== Exercise prompt ==
Everything in the listing below should be repeated exactly.

== Extracted material ==

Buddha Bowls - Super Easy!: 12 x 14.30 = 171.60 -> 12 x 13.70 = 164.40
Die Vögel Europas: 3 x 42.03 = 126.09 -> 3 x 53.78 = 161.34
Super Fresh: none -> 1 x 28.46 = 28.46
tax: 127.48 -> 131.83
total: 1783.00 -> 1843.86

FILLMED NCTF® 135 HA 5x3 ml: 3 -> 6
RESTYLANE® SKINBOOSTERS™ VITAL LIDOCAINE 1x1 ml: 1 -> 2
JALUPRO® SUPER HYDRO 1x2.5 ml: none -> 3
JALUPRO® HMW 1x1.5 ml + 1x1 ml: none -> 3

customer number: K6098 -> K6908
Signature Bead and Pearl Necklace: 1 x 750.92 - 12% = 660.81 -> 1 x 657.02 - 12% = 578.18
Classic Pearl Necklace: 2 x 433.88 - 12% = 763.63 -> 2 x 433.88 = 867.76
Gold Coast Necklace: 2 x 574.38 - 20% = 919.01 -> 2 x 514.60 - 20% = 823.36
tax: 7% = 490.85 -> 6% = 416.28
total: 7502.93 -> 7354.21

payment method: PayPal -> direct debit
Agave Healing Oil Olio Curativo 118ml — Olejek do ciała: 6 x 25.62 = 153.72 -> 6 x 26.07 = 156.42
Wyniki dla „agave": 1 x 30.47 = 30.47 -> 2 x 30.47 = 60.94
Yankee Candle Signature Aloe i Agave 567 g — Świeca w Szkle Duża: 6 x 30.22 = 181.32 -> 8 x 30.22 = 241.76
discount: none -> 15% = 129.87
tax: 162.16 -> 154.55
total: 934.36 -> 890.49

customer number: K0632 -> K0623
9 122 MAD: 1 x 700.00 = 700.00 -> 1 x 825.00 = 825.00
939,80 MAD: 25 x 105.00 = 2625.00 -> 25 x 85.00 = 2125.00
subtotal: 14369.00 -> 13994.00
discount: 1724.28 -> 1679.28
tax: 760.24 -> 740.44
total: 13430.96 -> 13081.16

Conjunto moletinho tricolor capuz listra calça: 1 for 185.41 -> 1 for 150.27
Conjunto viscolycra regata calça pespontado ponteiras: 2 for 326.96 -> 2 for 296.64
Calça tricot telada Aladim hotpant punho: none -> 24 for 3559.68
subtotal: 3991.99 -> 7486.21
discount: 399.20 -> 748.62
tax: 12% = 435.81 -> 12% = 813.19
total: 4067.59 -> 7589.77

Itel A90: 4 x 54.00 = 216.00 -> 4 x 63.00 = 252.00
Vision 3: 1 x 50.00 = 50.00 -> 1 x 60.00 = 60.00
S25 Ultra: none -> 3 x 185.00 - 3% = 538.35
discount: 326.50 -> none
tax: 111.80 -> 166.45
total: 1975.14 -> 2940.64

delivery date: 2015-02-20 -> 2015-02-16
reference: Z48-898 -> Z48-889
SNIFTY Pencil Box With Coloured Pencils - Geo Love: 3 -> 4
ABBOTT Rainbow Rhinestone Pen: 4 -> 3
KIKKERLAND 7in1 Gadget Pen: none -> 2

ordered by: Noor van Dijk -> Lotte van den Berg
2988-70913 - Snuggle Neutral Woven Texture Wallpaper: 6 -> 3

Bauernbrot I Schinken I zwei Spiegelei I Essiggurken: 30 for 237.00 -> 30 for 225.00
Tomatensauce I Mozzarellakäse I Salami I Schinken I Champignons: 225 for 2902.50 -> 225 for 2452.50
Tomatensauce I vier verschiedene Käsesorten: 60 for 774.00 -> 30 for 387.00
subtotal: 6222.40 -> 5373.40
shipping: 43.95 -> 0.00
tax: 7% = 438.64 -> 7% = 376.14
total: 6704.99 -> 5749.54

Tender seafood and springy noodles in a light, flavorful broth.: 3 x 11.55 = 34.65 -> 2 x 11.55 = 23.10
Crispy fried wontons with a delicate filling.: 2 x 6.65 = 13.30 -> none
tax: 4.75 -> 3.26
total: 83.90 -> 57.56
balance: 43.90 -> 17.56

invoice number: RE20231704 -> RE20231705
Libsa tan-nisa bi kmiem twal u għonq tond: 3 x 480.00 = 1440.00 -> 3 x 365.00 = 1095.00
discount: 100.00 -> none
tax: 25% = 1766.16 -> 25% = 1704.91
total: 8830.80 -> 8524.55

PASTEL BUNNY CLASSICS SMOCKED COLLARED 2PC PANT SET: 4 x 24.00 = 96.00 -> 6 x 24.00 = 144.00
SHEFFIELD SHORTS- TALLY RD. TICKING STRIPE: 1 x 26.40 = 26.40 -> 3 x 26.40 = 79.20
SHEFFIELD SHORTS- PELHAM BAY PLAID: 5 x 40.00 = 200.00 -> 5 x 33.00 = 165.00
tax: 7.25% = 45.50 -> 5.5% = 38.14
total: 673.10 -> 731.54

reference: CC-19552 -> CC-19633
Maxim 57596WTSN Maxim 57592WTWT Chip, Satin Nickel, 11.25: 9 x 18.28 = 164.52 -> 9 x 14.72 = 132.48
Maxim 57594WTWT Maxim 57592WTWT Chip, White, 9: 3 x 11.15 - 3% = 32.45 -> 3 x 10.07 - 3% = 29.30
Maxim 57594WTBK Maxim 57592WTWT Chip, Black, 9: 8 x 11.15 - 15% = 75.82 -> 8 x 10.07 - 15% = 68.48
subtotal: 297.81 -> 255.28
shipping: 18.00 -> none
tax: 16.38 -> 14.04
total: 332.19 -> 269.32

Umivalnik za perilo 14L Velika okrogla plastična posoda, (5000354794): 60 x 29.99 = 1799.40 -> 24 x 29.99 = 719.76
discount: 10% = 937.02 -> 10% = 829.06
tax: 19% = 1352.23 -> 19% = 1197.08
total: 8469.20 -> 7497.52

== Expected answer ==
Buddha Bowls - Super Easy!: 12 x 14.30 = 171.60 -> 12 x 13.70 = 164.40
Die Vögel Europas: 3 x 42.03 = 126.09 -> 3 x 53.78 = 161.34
Super Fresh: none -> 1 x 28.46 = 28.46
tax: 127.48 -> 131.83
total: 1783.00 -> 1843.86

FILLMED NCTF® 135 HA 5x3 ml: 3 -> 6
RESTYLANE® SKINBOOSTERS™ VITAL LIDOCAINE 1x1 ml: 1 -> 2
JALUPRO® SUPER HYDRO 1x2.5 ml: none -> 3
JALUPRO® HMW 1x1.5 ml + 1x1 ml: none -> 3

customer number: K6098 -> K6908
Signature Bead and Pearl Necklace: 1 x 750.92 - 12% = 660.81 -> 1 x 657.02 - 12% = 578.18
Classic Pearl Necklace: 2 x 433.88 - 12% = 763.63 -> 2 x 433.88 = 867.76
Gold Coast Necklace: 2 x 574.38 - 20% = 919.01 -> 2 x 514.60 - 20% = 823.36
tax: 7% = 490.85 -> 6% = 416.28
total: 7502.93 -> 7354.21

payment method: PayPal -> direct debit
Agave Healing Oil Olio Curativo 118ml — Olejek do ciała: 6 x 25.62 = 153.72 -> 6 x 26.07 = 156.42
Wyniki dla „agave": 1 x 30.47 = 30.47 -> 2 x 30.47 = 60.94
Yankee Candle Signature Aloe i Agave 567 g — Świeca w Szkle Duża: 6 x 30.22 = 181.32 -> 8 x 30.22 = 241.76
discount: none -> 15% = 129.87
tax: 162.16 -> 154.55
total: 934.36 -> 890.49

customer number: K0632 -> K0623
9 122 MAD: 1 x 700.00 = 700.00 -> 1 x 825.00 = 825.00
939,80 MAD: 25 x 105.00 = 2625.00 -> 25 x 85.00 = 2125.00
subtotal: 14369.00 -> 13994.00
discount: 1724.28 -> 1679.28
tax: 760.24 -> 740.44
total: 13430.96 -> 13081.16

Conjunto moletinho tricolor capuz listra calça: 1 for 185.41 -> 1 for 150.27
Conjunto viscolycra regata calça pespontado ponteiras: 2 for 326.96 -> 2 for 296.64
Calça tricot telada Aladim hotpant punho: none -> 24 for 3559.68
subtotal: 3991.99 -> 7486.21
discount: 399.20 -> 748.62
tax: 12% = 435.81 -> 12% = 813.19
total: 4067.59 -> 7589.77

Itel A90: 4 x 54.00 = 216.00 -> 4 x 63.00 = 252.00
Vision 3: 1 x 50.00 = 50.00 -> 1 x 60.00 = 60.00
S25 Ultra: none -> 3 x 185.00 - 3% = 538.35
discount: 326.50 -> none
tax: 111.80 -> 166.45
total: 1975.14 -> 2940.64

delivery date: 2015-02-20 -> 2015-02-16
reference: Z48-898 -> Z48-889
SNIFTY Pencil Box With Coloured Pencils - Geo Love: 3 -> 4
ABBOTT Rainbow Rhinestone Pen: 4 -> 3
KIKKERLAND 7in1 Gadget Pen: none -> 2

ordered by: Noor van Dijk -> Lotte van den Berg
2988-70913 - Snuggle Neutral Woven Texture Wallpaper: 6 -> 3

Bauernbrot I Schinken I zwei Spiegelei I Essiggurken: 30 for 237.00 -> 30 for 225.00
Tomatensauce I Mozzarellakäse I Salami I Schinken I Champignons: 225 for 2902.50 -> 225 for 2452.50
Tomatensauce I vier verschiedene Käsesorten: 60 for 774.00 -> 30 for 387.00
subtotal: 6222.40 -> 5373.40
shipping: 43.95 -> 0.00
tax: 7% = 438.64 -> 7% = 376.14
total: 6704.99 -> 5749.54

Tender seafood and springy noodles in a light, flavorful broth.: 3 x 11.55 = 34.65 -> 2 x 11.55 = 23.10
Crispy fried wontons with a delicate filling.: 2 x 6.65 = 13.30 -> none
tax: 4.75 -> 3.26
total: 83.90 -> 57.56
balance: 43.90 -> 17.56

invoice number: RE20231704 -> RE20231705
Libsa tan-nisa bi kmiem twal u għonq tond: 3 x 480.00 = 1440.00 -> 3 x 365.00 = 1095.00
discount: 100.00 -> none
tax: 25% = 1766.16 -> 25% = 1704.91
total: 8830.80 -> 8524.55

PASTEL BUNNY CLASSICS SMOCKED COLLARED 2PC PANT SET: 4 x 24.00 = 96.00 -> 6 x 24.00 = 144.00
SHEFFIELD SHORTS- TALLY RD. TICKING STRIPE: 1 x 26.40 = 26.40 -> 3 x 26.40 = 79.20
SHEFFIELD SHORTS- PELHAM BAY PLAID: 5 x 40.00 = 200.00 -> 5 x 33.00 = 165.00
tax: 7.25% = 45.50 -> 5.5% = 38.14
total: 673.10 -> 731.54

reference: CC-19552 -> CC-19633
Maxim 57596WTSN Maxim 57592WTWT Chip, Satin Nickel, 11.25: 9 x 18.28 = 164.52 -> 9 x 14.72 = 132.48
Maxim 57594WTWT Maxim 57592WTWT Chip, White, 9: 3 x 11.15 - 3% = 32.45 -> 3 x 10.07 - 3% = 29.30
Maxim 57594WTBK Maxim 57592WTWT Chip, Black, 9: 8 x 11.15 - 15% = 75.82 -> 8 x 10.07 - 15% = 68.48
subtotal: 297.81 -> 255.28
shipping: 18.00 -> none
tax: 16.38 -> 14.04
total: 332.19 -> 269.32

Umivalnik za perilo 14L Velika okrogla plastična posoda, (5000354794): 60 x 29.99 = 1799.40 -> 24 x 29.99 = 719.76
discount: 10% = 937.02 -> 10% = 829.06
tax: 19% = 1352.23 -> 19% = 1197.08
total: 8469.20 -> 7497.52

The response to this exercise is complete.